Here is another example usign the PGF for a Poisson distribution, with varying values of \(r\).

from scipy.special import loggamma
fig, axes = plt.subplots(1,3, figsize=(13,3), sharey=True)
plt.subplots_adjust(wspace = 0.1)

mean = 6
G = lambda x: np.exp(mean*(x-1))
N = 10
n = np.arange(N)
c = np.exp(2*np.pi*1j*n/N)
pn_true = mean**n*np.exp(-mean - loggamma(n+1))
for j,r in enumerate([1,0.9,0.5]):
    pn = abs(np.fft.fft(G(r*c))/(N*r**n))
    axes[j].bar(n,pn_true)
    axes[j].bar(n,pn, color='blue', alpha=0.3)
    if j == 0:
        axes[j].set_ylabel('Probability')
    axes[j].set_xlabel(r'$n$')
    axes[j].text(0.1,0.9,f'r = {r}', transform=axes[j].transAxes)
plt.show()

To understand what is happening, we can write our discrete Fourier transform approximation \(\hat{p}_n\) as

\[ \hat{p}_n = p_n + \sum_{a = 1}^\infty p_{n + aN} r^{aN} \;. \]

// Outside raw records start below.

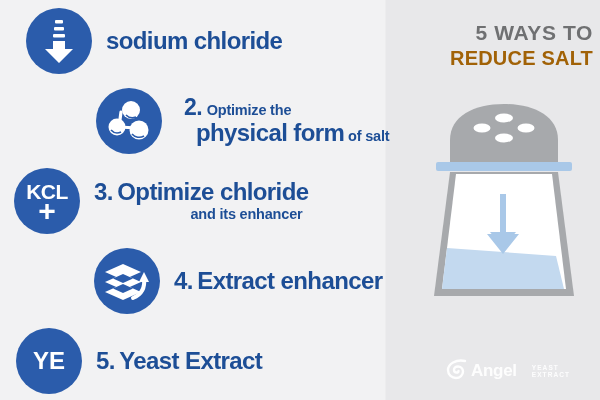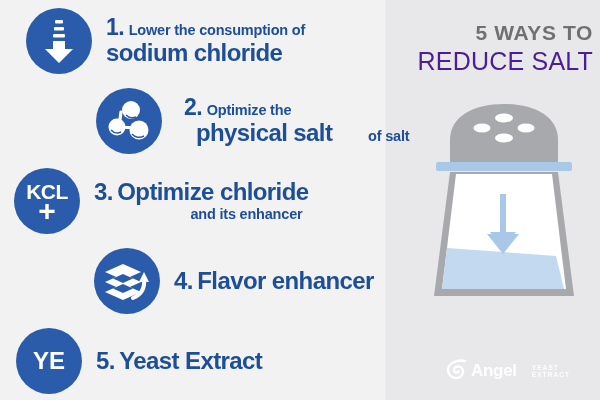--- a/index.html
+++ b/index.html
@@ -118,43 +118,43 @@
     font-size: 24px;
     font-weight: bold;
     color: #1d4e96;
     letter-spacing: -0.6px;
   }
   .l2 { text-align: left; }
   .step-2 .step-text { margin-left: 12px; }
   .step-2 .l1 { padding-left: 0px; }
   .step-2 .l2 { padding-left: 12px; }
   .step-3 .l2 { text-align: right; padding-right: 6px; }
-  .inline-small { font-size: 14.5px; padding-left: 32px; }
+  .inline-small { font-size: 14.5px; }
 
   
   .title {
     position: absolute;
     left: 408px;
     top: 20px;
     width: 185px;
     text-align: right;
   }
   .title-top {
     display: block;
     font-size: 21px;
     font-weight: bold;
     color: #6f7072;
     letter-spacing: 0.6px;
     line-height: 1.25;
   }
   .title-main {
     display: block;
-    font-size: 25px;
-    font-weight: normal;
-    color: #4c1d95;
+    font-size: 20px;
+    font-weight: bold;
+    color: #a16207;
     letter-spacing: 0.2px;
     line-height: 1.2;
   }
 
   .shaker {
     position: absolute;
     left: 424px;
     top: 96px;
     width: 160px;
     height: 212px;
@@ -207,24 +207,20 @@
         <span>
           <svg width="42" height="50" viewBox="0 0 42 50">
             <rect x="17" y="4" width="8" height="3.4" rx="1" fill="#ffffff"></rect>
             <rect x="16" y="11" width="10" height="3.4" rx="1" fill="#ffffff"></rect>
             <rect x="15" y="18" width="12" height="3.4" rx="1" fill="#ffffff"></rect>
             <path d="M15 25 H27 V33 H35 L21 47 L7 33 H15 Z" fill="#ffffff"></path>
           </svg>
         </span>
       </div>
       <div class="step-text">
-        <span class="line l1">
-          <span class="num">1.</span>
-          <span class="small">Lower the consumption of</span>
-        </span>
         <span class="line l2">
           <span class="big">sodium chloride</span>
         </span>
       </div>
     </div>
 
     <div class="step step-2">
       <div class="badge">
         <span>
           <svg width="46" height="42" viewBox="0 0 46 42">
@@ -237,21 +233,21 @@
             <path d="M26 34 a9.5 9.5 0 0 0 12 2" stroke="#2b5cab" stroke-width="1.6" fill="none"></path>
           </svg>
         </span>
       </div>
       <div class="step-text">
         <span class="line l1">
           <span class="num">2.</span>
           <span class="small">Optimize the</span>
         </span>
         <span class="line l2">
-          <span class="big">physical salt</span><span class="inline-small small"> of salt</span>
+          <span class="big">physical form</span><span class="inline-small small"> of salt</span>
         </span>
       </div>
     </div>
 
     <div class="step step-3">
       <div class="badge">
         <span style="position:absolute;inset:0;">
           <span class="badge-text badge-kcl">KCL</span>
           <span class="badge-plus">+</span>
         </span>
@@ -277,21 +273,21 @@
             <path d="M20 14 L30 18.5 L20 23 L10 18.5 Z" fill="#2b5cab"></path>
             <path d="M20 24 L30 28.5 L20 33 L10 28.5 Z" fill="#2b5cab"></path>
             <path d="M30 38 C40 34 42 26 41 18" stroke="#ffffff" stroke-width="4" fill="none" stroke-linecap="round"></path>
             <path d="M41 12 L46 22 L36 22 Z" fill="#ffffff"></path>
           </svg>
         </span>
       </div>
       <div class="step-text">
         <span class="line l1">
           <span class="big">4.</span>
-          <span class="big">Flavor enhancer</span>
+          <span class="big">Extract enhancer</span>
         </span>
       </div>
     </div>
 
     <div class="step step-5">
       <div class="badge">
         <span class="badge-text badge-ye">YE</span>
       </div>
       <div class="step-text">
         <span class="line l1">

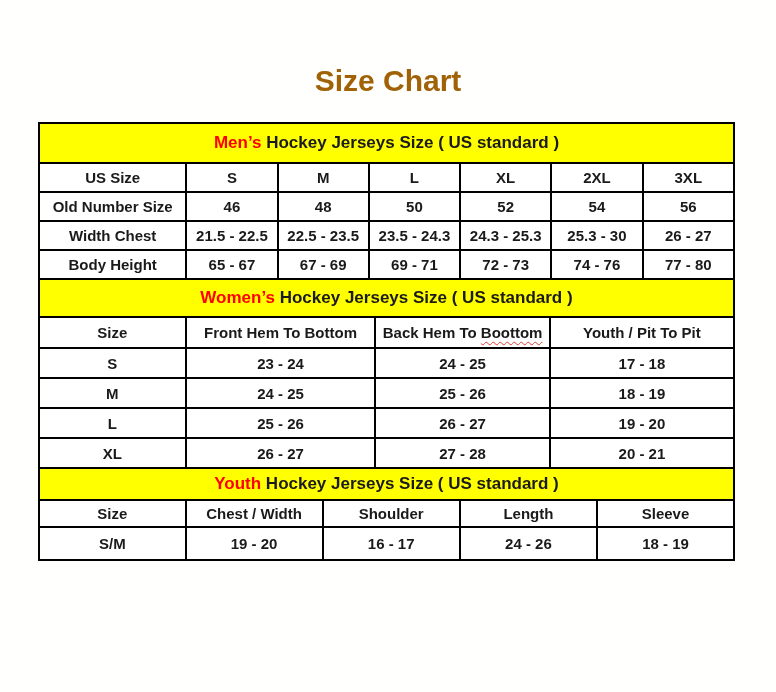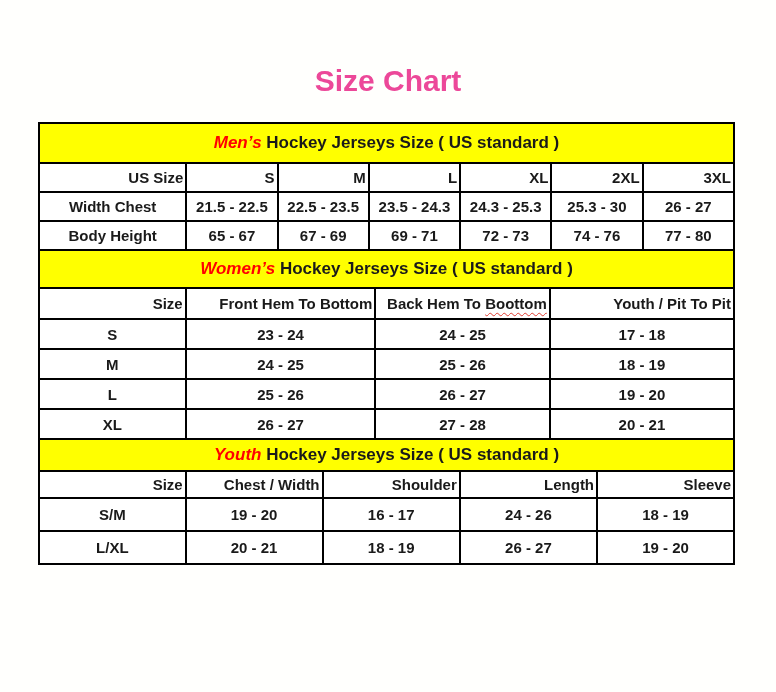--- a/index.html
+++ b/index.html
@@ -9,21 +9,21 @@
     font-family: "Liberation Sans", sans-serif;
     position: relative;
     overflow: hidden;
   }
   .page-title {
     position: absolute;
     top: 64px; left: 0; width: 776px;
     text-align: center;
     font-size: 30px;
     font-weight: 700;
-    color: #ec4899;
+    color: #a16207;
     letter-spacing: 0px;
   }
   .chart-container {
     position: absolute;
     top: 122px; left: 38px; width: 697px;
   }
   table.size-table {
     width: 100%;
     border-collapse: collapse;
     table-layout: fixed;
@@ -37,22 +37,22 @@
     font-weight: 700;
     padding: 0 2px;
     overflow: hidden;
     white-space: nowrap;
   }
   td.banner {
     background: #ffff00;
     font-size: 17px;
     height: 38px;
   }
-  td.banner .hl { color: #ff0000; font-style: italic; }
-  tr.header-row th { font-size: 15px; height: 27px; background: #ffffff; text-align: right; }
+  td.banner .hl { color: #ff0000; }
+  tr.header-row th { font-size: 15px; height: 27px; background: #ffffff; }
   tr.data-row td { font-size: 15px; height: 27px; background: #ffffff; }
   
   #womens-table td.banner { height: 36px; }
   #womens-table tr.header-row th { height: 29px; }
   #womens-table tr.data-row td { height: 28px; }
   #youth-table td.banner { height: 30px; }
   #youth-table tr.header-row th { height: 25px; }
   #youth-table tr.data-row td { height: 31px; text-align: center; }
   .misspelled {
     text-decoration-line: underline;
@@ -86,20 +86,29 @@
       <tr class="header-row">
         <th>US Size</th>
         <th>S</th>
         <th>M</th>
         <th>L</th>
         <th>XL</th>
         <th>2XL</th>
         <th>3XL</th>
       </tr>
       <tr class="data-row">
+        <td>Old Number Size</td>
+        <td>46</td>
+        <td>48</td>
+        <td>50</td>
+        <td>52</td>
+        <td>54</td>
+        <td>56</td>
+      </tr>
+      <tr class="data-row">
         <td>Width Chest</td>
         <td>21.5 - 22.5</td>
         <td>22.5 - 23.5</td>
         <td>23.5 - 24.3</td>
         <td>24.3 - 25.3</td>
         <td>25.3 - 30</td>
         <td>26 - 27</td>
       </tr>
       <tr class="data-row">
         <td>Body Height</td>
@@ -176,23 +185,16 @@
         <th>Length</th>
         <th>Sleeve</th>
       </tr>
       <tr class="data-row">
         <td>S/M</td>
         <td>19 - 20</td>
         <td>16 - 17</td>
         <td>24 - 26</td>
         <td>18 - 19</td>
       </tr>
-      <tr class="data-row">
-        <td>L/XL</td>
-        <td>20 - 21</td>
-        <td>18 - 19</td>
-        <td>26 - 27</td>
-        <td>19 - 20</td>
-      </tr>
     </tbody>
   </table>
 
 </div>
 
 </body></html>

Again, this is obtained by expanding \(G(r e^{i \omega})\) inside the integrale. The aliasing effect corresponds to the second term on the right. Since the sum starts with \(a = 1\), the error term is \(O(r^N)\), so picking a value \(r < 1\) reduces considerably the error.

Tip

While it is tempting to choose a very small \(r\), it may cause numerical issues due to the floating point representation of real numbers since we needs to divide by \(r^n\) to obtain \(p_n\). To fix a reasonable \(r\), we can rewrite \(r \iff e^{-1/\kappa}\), where \(\kappa\) is the exponential cut-off value. Fixing \(\kappa\) to a few orders of magnitude smaller than \(N\) is usually sufficient. For instance, with \(\kappa = 1\), \(r \approx 0.368\), which would be sufficient above with the Poisson PGF, and this is only one order order of magnitude smaller than \(N\).